Google Maglev

Google’s Maglev paper describes a high-performance software-based load balancing system. Like many of the systems that Google has described in the literature, Maglev applies commodity hardware and horizontal scaling to a problem in a novel way. These are some notes on the parts most interesting to me.

Packets reaching Google’s networks are destined for virtual IP addresses, which are assigned to particular services. These addresses map to several physical machines running the service application. Maglev’s basic job is to look up the machines serving that virtual IP and then to evenly divide the load between these servers. Each Maglev array manages many virtual IPs and many backend servers per IP.

The main smarts in Maglev are in allowing an unintelligent frontend hardware router to distribute packets – and packet fragments – in any fashion it chooses to a resizeable array of Maglev instances which forward packets on to the machines handling each service and maintain connection semantics.
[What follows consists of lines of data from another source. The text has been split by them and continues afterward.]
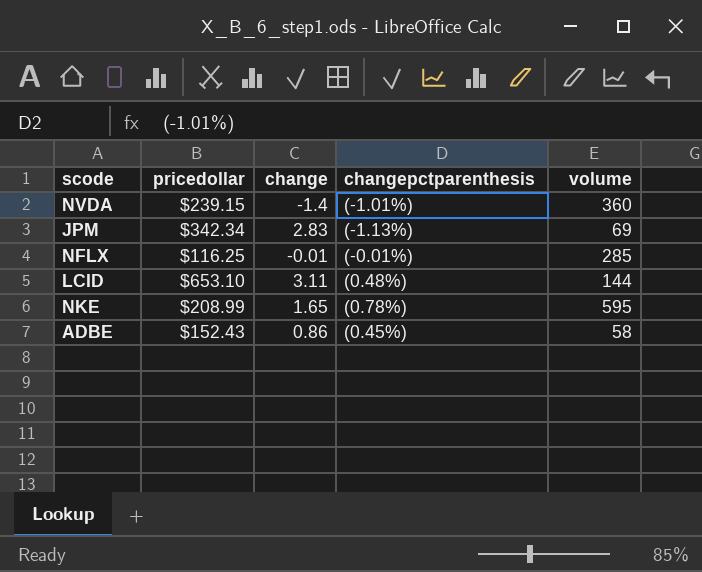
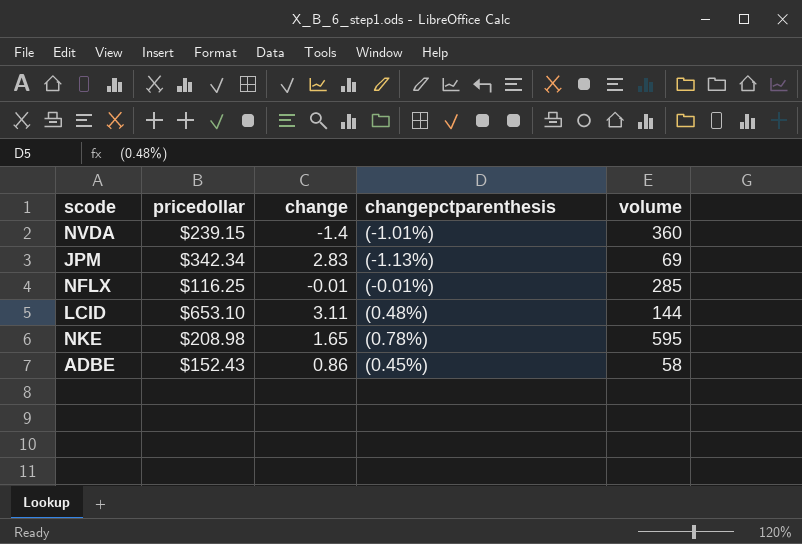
NKE | pricedollar: $208.99 -> $208.98

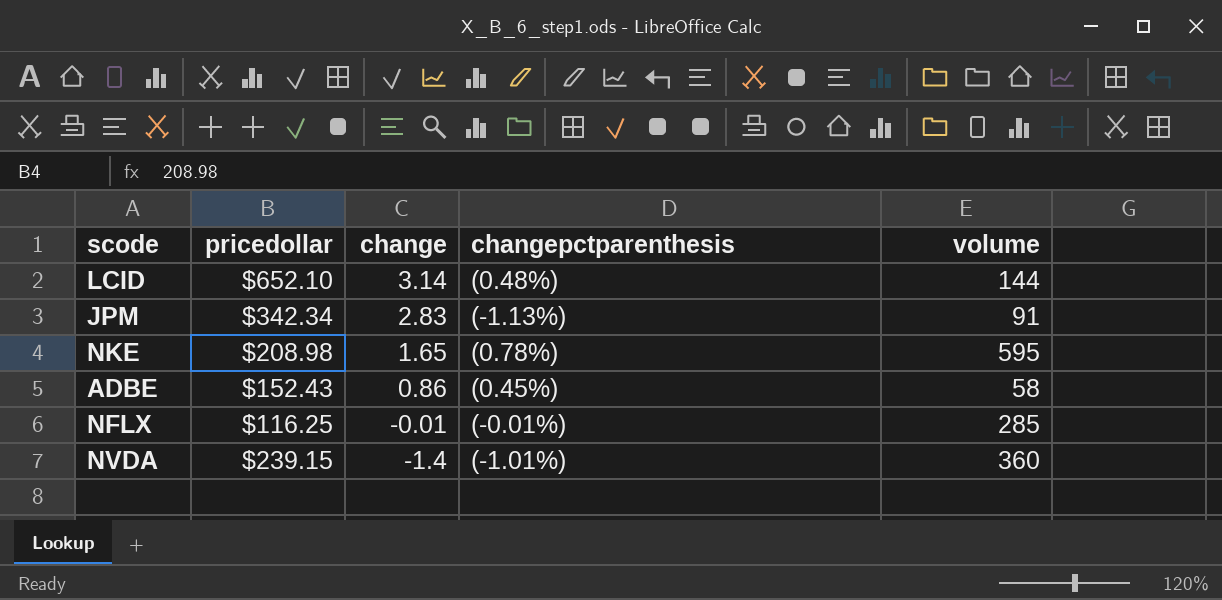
row order: none -> change descending
LCID | pricedollar: $653.10 -> $652.10
LCID | change: 3.11 -> 3.14
JPM | volume: 69 -> 91

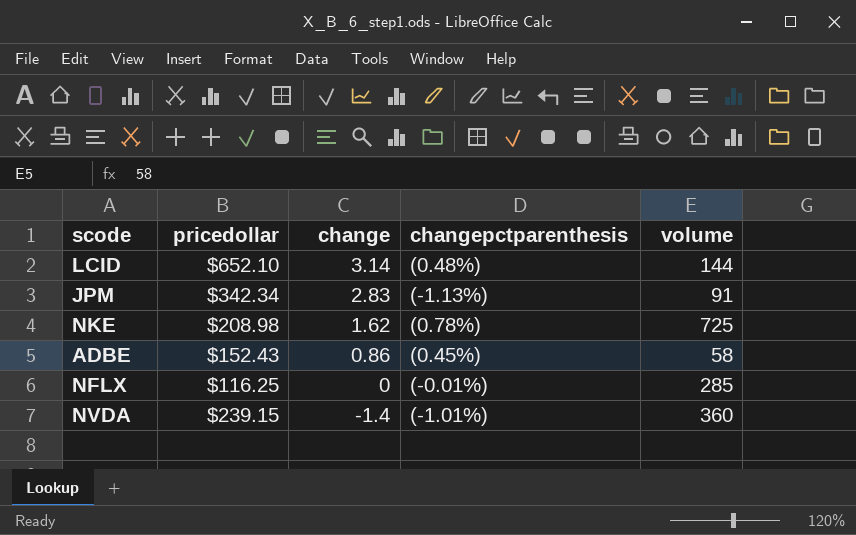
NKE | change: 1.65 -> 1.62
NKE | volume: 595 -> 725
NFLX | change: -0.01 -> 0

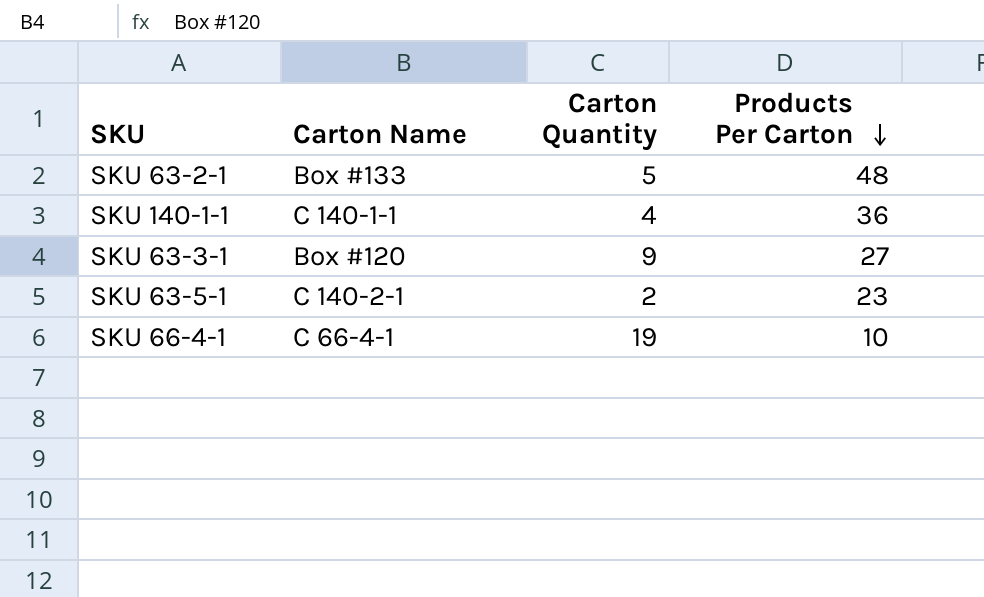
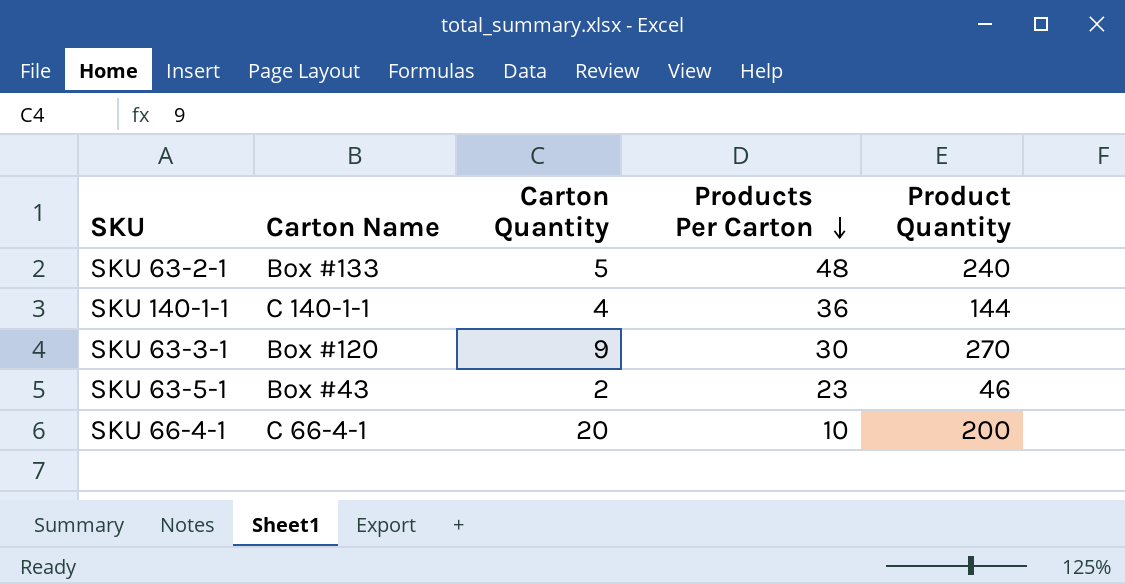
column Product Quantity | formula: none -> [Carton Quantity] * [Products Per Carton]
SKU 63-3-1 | Products Per Carton: 27 -> 30
SKU 63-5-1 | Carton Name: C 140-2-1 -> Box #43
SKU 66-4-1 | Carton Quantity: 19 -> 20

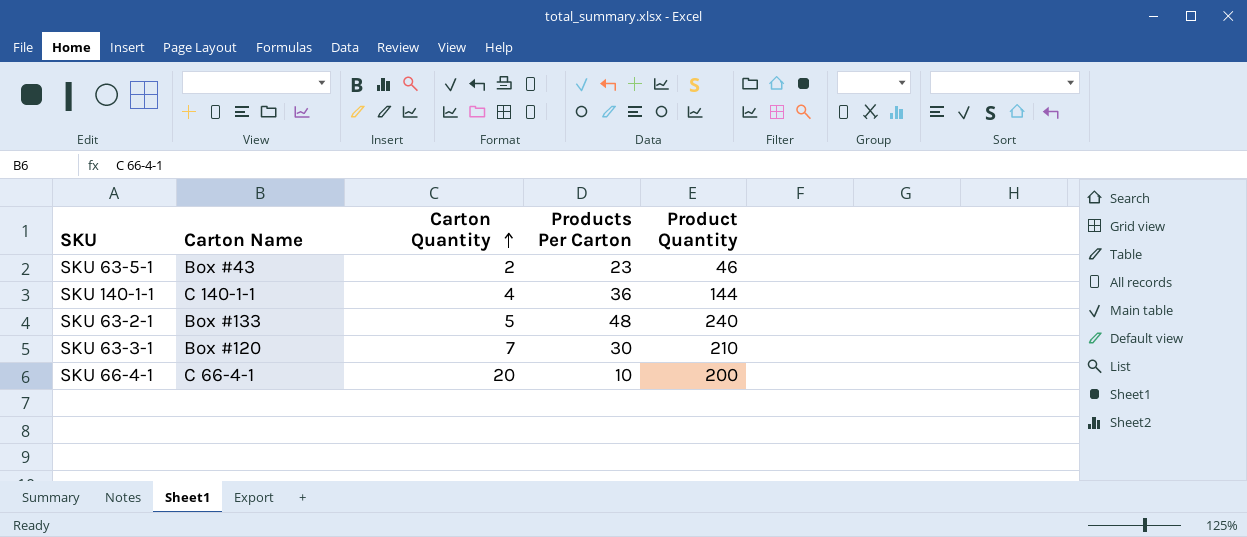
row order: Products Per Carton descending -> Carton Quantity ascending
SKU 63-3-1 | Carton Quantity: 9 -> 7
SKU 63-3-1 | Product Quantity: 270 -> 210

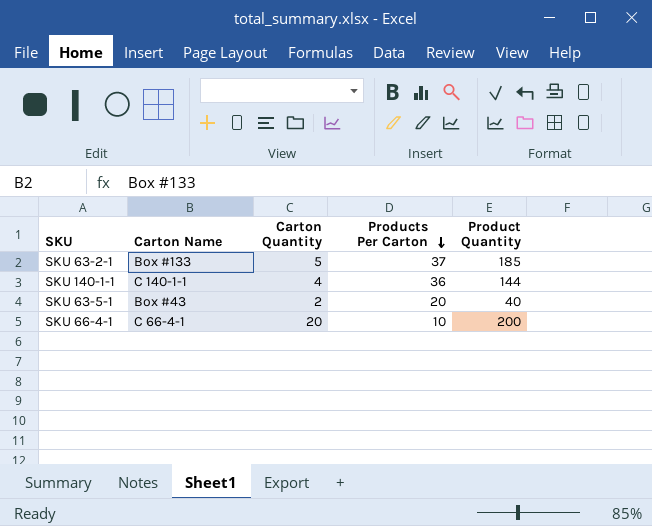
row order: Carton Quantity ascending -> Products Per Carton descending
row SKU 63-3-1: Box #120 | 7 | 30 | 210 -> none
SKU 63-2-1 | Products Per Carton: 48 -> 37
SKU 63-2-1 | Product Quantity: 240 -> 185
SKU 63-5-1 | Products Per Carton: 23 -> 20
SKU 63-5-1 | Product Quantity: 46 -> 40

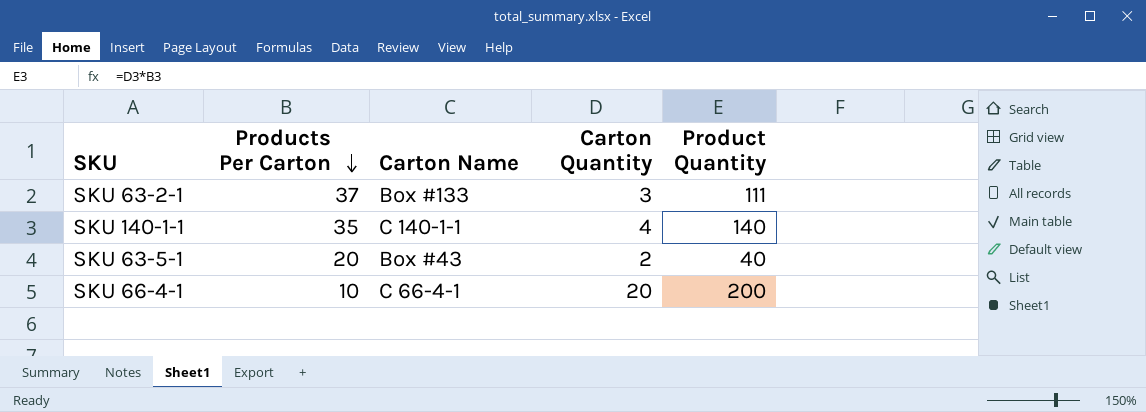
column Products Per Carton | position: 4 -> 2
SKU 63-2-1 | Carton Quantity: 5 -> 3
SKU 63-2-1 | Product Quantity: 185 -> 111
SKU 140-1-1 | Products Per Carton: 36 -> 35
SKU 140-1-1 | Product Quantity: 144 -> 140

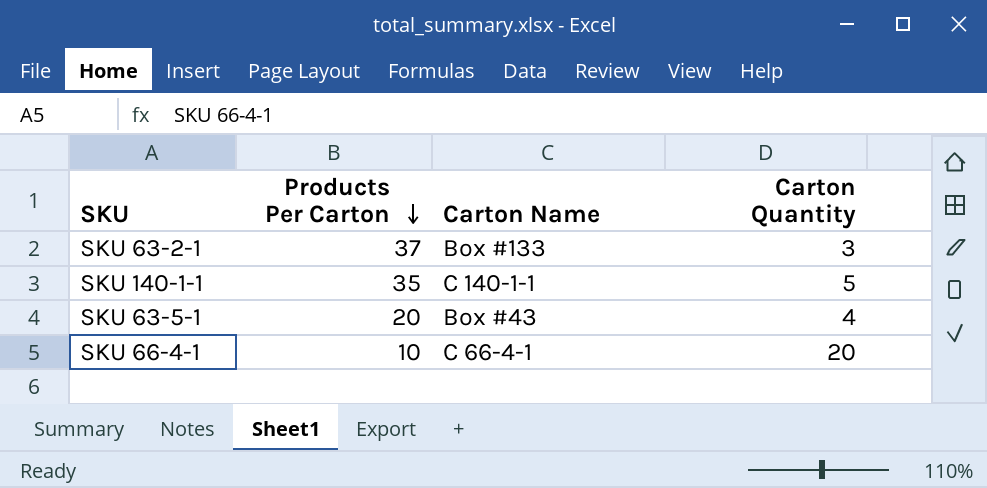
column Product Quantity | formula: [Products Per Carton] * [Carton Quantity] -> none
SKU 140-1-1 | Carton Quantity: 4 -> 5
SKU 63-5-1 | Carton Quantity: 2 -> 4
There were several problems that caught my attention:

  • Making something fast enough in software on commodity machines.
  • Ensuring even load balancing at the connection level.
  • Allowing a distributed load balancing tier to maintain connections between clients and backend machines.

Performance

The basics here are a combination of efficient coding and moving the networking work into user space. This speeds things up in a few ways. First, you avoid the context switches into kernel space. Second, the kernel’s stack supports far more features than Maglev requires, so doing the work itself avoids a lot of possible code paths and checks. Finally, you can interact directly with the network card via shared memory buffers rather than be interrupt driven; when you’re pretty sure there will always be packets waiting, polling is pretty efficient.

Balancing connections

Maglev is fortunate to be distributing the load from many different source IPs, so can achieve good balancing characteristics based on the source and destination data.

An obvious initial problem is that the router is distributing packets to multiple Maglev machines, but these packets form part of a larger connection stream, so they need to be routed to the same machine to allow complete requests to be reconstructed. The Maglev machines take care of routing packets belonging to the same connection to the same backend machine using a consistent hashing technique.

Backend selection is based on a packet’s 5-tuple representation. This representation is the packet’s source IP, source port, destination IP, destination port and IP version number. To avoid sharing state for ensuring consistent backend selection, a Maglev server takes the 5-tuple of an incoming packet and derives the appropriate backend for it using the hash of the 5-tuple. First, the Maglev machine checks a connection table for an existing entry. If that fails, a specialised consistent hashing technique allows each Maglev machine to choose the same backend server for a given connection. The selection is then stored in the connection table, for quicker directing of packets that are part of that connection.

Overall, the paper is a very readable solution to an interesting problem of scale.